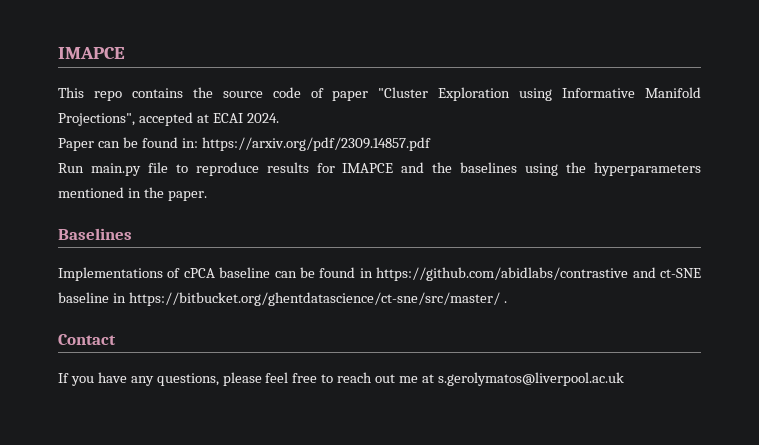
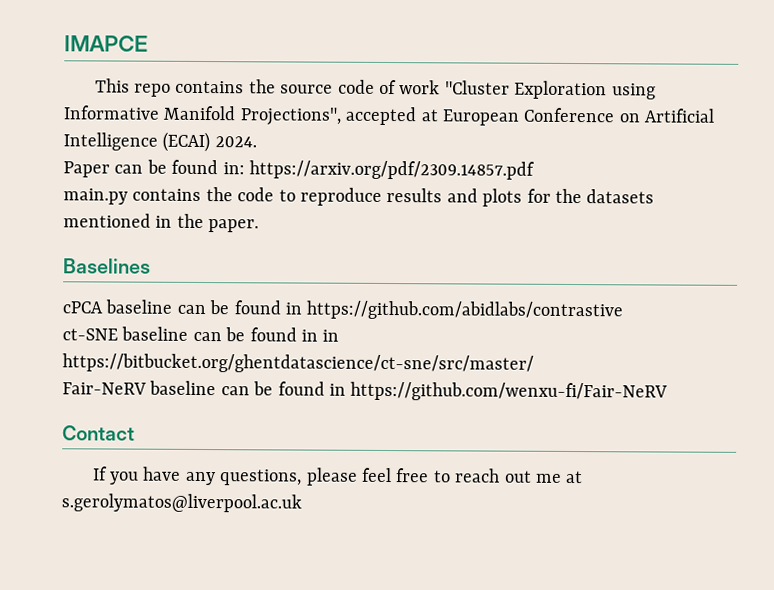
- This repo contains the source code of paper "Cluster Exploration using Informative Manifold Projections", accepted at ECAI 2024.
+ This repo contains the source code of work "Cluster Exploration using Informative Manifold Projections", accepted at European Conference on Artificial Intelligence (ECAI) 2024.
- Run main.py file to reproduce results for IMAPCE and the baselines using the hyperparameters mentioned in the paper.
+ main.py contains the code to reproduce results and plots for the datasets mentioned in the paper.
- Implementations of cPCA baseline can be found in https://github.com/abidlabs/contrastive and ct-SNE baseline in https://bitbucket.org/ghentdatascience/ct-sne/src/master/ .
+ cPCA baseline can be found in https://github.com/abidlabs/contrastive
+ ct-SNE baseline can be found in in https://bitbucket.org/ghentdatascience/ct-sne/src/master/
+ Fair-NeRV baseline can be found in https://github.com/wenxu-fi/Fair-NeRV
= = = = = = =
=== ABOUT THIS TASK ===
What is the number of lines in these entries that hold "Exploration"? Reply with the figure alone.

=== COMPLETED TASK ===
2